Education will have to quickly evolve beyond its traditional form in order to prepare people for the work of the future, Mr Laundy said.
“People in school now will have an average of 17 jobs in their lifetime, and five [different] careers. University ain’t going to be like it is today moving forward,” he said.
“That fixed three or five year trend, you’ll see the rise of re-skilling and lifelong learning, with micro-credentials.
“Training will adapt your skills at that point to target them at another [career role]. And this will change the nature of how our education system works as well,” he said.
“It’s about aiming you in the right spot and if that door closes, redirecting you to one that’s opening up.”
Mr Husic said it was important to prepare all Australians for the digital changes that are coming, to ensure no-one is left behind.

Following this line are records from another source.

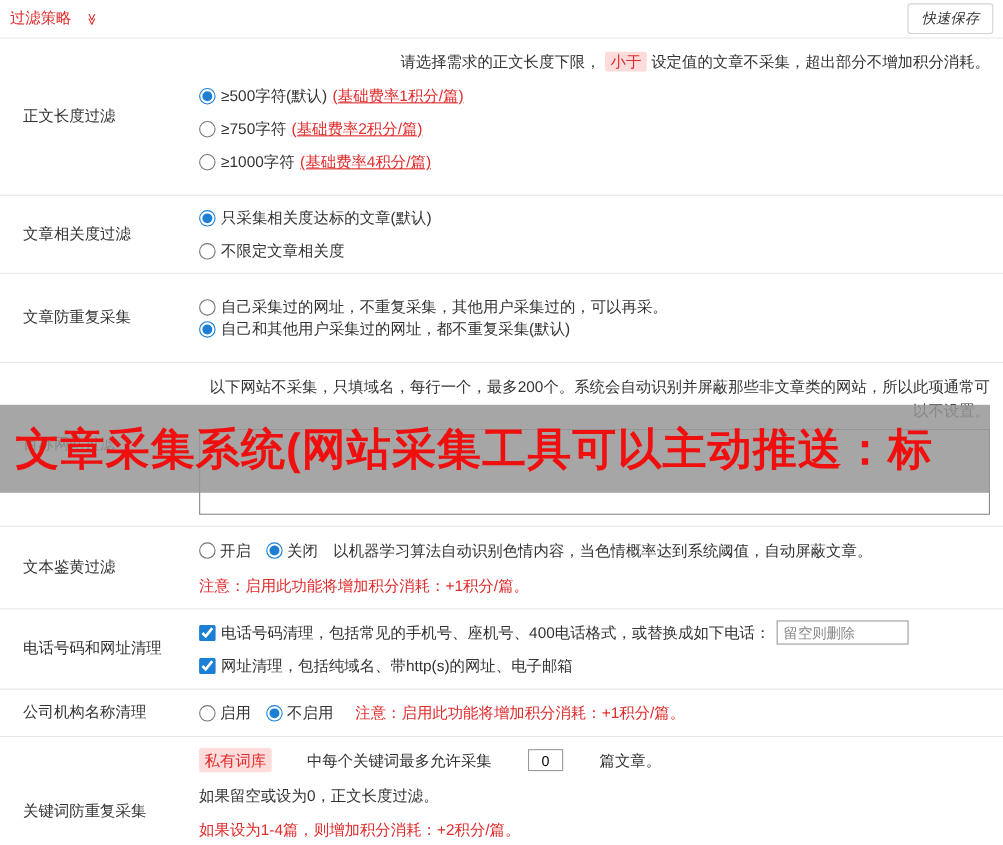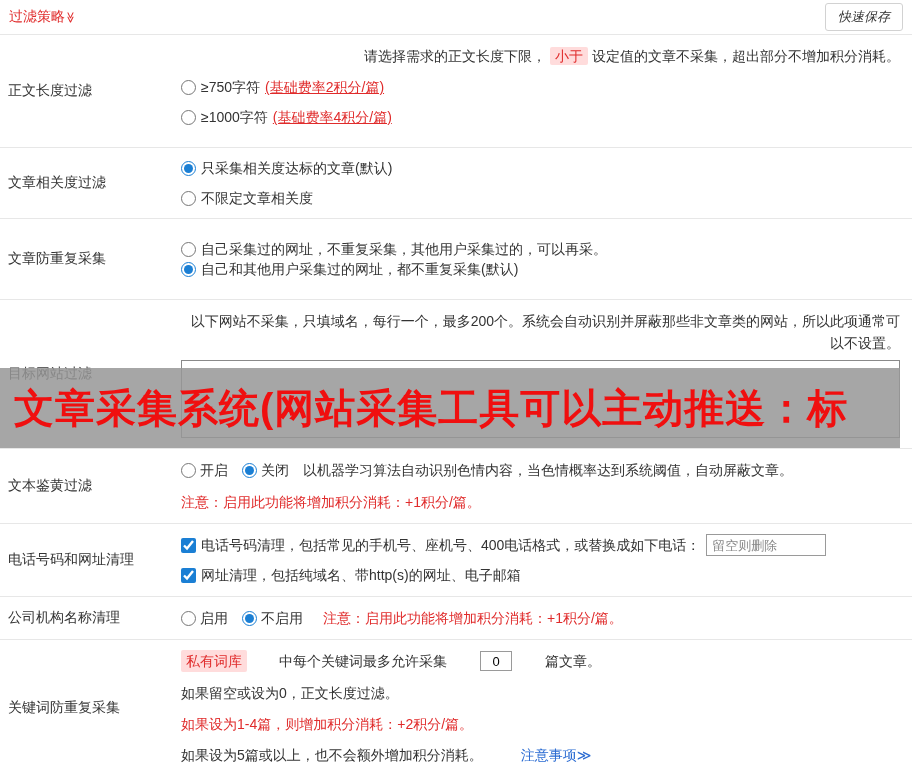"过滤策略" .topbar-title { gap: 0 -> 12px }
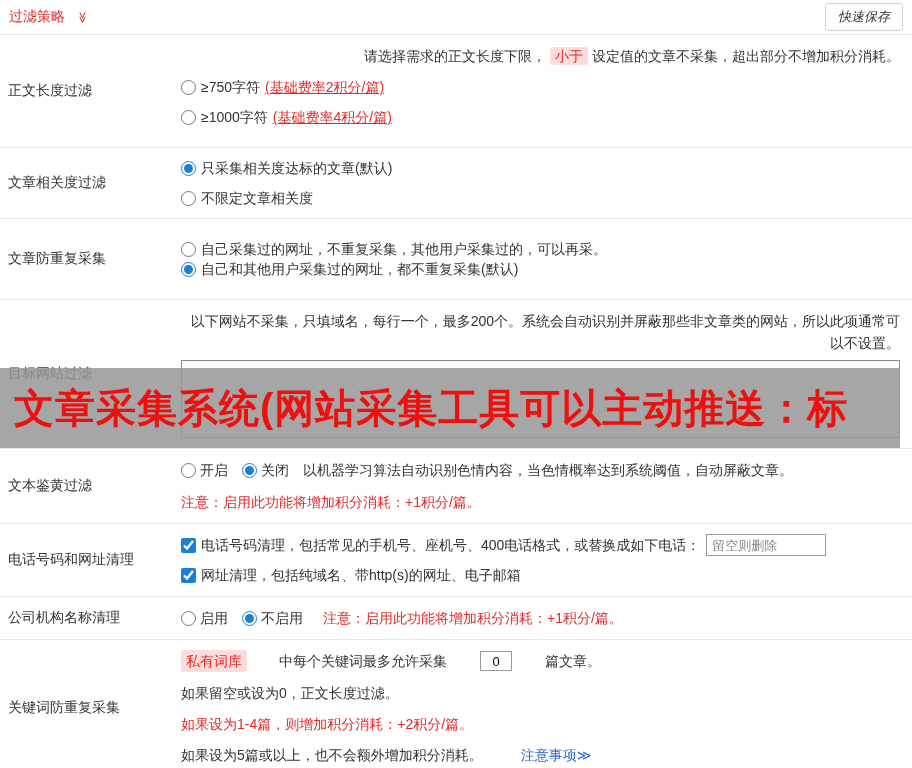"≥500字符(默认)" label.opt { html: none -> <label> <input> <span>≥500字符(默认)</span> <span>(基础费率1积分/篇)</span> </label> }
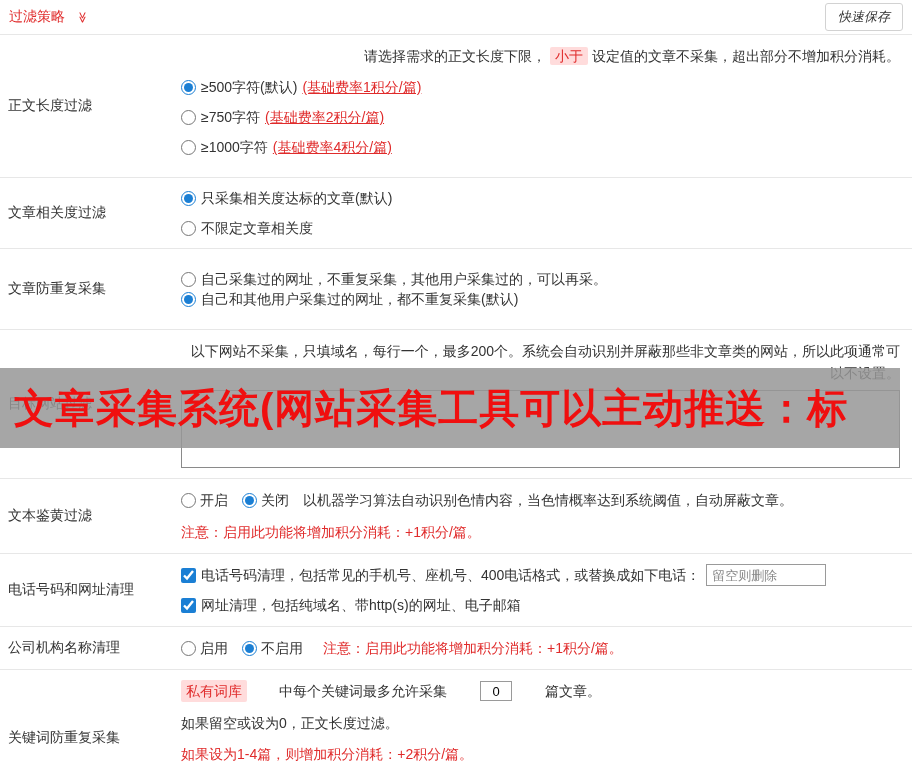"正文长度过滤" .row-label { padding: 10px 8px -> 10px 21px }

“This is an important conversation to have. I know that the needle moves relatively quickly from awe to anxiety with technology, and we always have to be very careful about that,” Mr Husic said.
“It’s not just about the coding, it’s about the way in which you’re encouraging young students to engage with technology, to think about it. Coding opens up that pathway in the minds of young students.”
For Dr Ball, 21st century skills like coding are crucial, and should be taught from a young age.
“Coding is absolutely going to be a key skill. If you can write code, you’re going to be pretty much guaranteed a job. Coding is the new ‘learning French’. The idea is of skills, rather than actual jobs,” Dr Ball said.
Both politicians agreed that all levels of government in Australia need to be on the front foot with regulating emerging technologies and embracing innovation. Mr Husic added that the private sector also needs to improve its digital engagement to avoid the current situation with Amazon.
“We scramble for a response, but we know this is coming,” Mr Husic said.
“We know we can use technology better, but [for some reason] we wait until the very last moment, and then we have to turn to government to step in and sort out the regulations,” he said.
“It really should have been a two-way conversation. There’s a way businesses and government can work together to do better for the community.”
Mr Husic pointed to artificial intelligence as an area that should be carefully investigated right now.
“It’s very woolly around the boundaries for AI, with how governments should be stepping forward. In Australia we are a trusted voice on the world stage and we should be putting that voice to use and getting other nations thinking about how AI will be developed and used,” he said.
“We shouldn’t just let this stuff go along its way and then scramble for a response [at the last minute],” he said.
Ms Peter also touched on another issue surrounding AI which has been especially relevant this year, with the in-built biases in algorithms that are used to make important decisions.
“These biases are not of our own making, we don’t train them to be biased, but they’re modelled on the real world,” Ms Peter said.
“They creep into how we get our loans, who gets a job, who gets paroled and who goes to jail. That’s the real fear with AI, that these sort of biases are built in – we don’t know about them and we don’t know how to fix them,” Ms Peter said.
The government’s use of big data and algorithms has been placed under scrutiny this year, including during the robo-debt debacle, the welfare drug testing trials and in its immigration detention centres.
The panel also grappled with the current debate over driverless cars, and how they should be programmed to react in certain situations.
“Who should die in the case of driverless cars? If I’m driving down a road and a little child runs in front of the car, should the car kill me and drive me into a pole to save the child? The problem is who is making that decision? How is there a right decision there?” Dr Ball said.
Mr Laundy said this is the “perfect overlay” of an area where government needs to get involved with regulations, and to also tackle the moral and ethical dilemmas.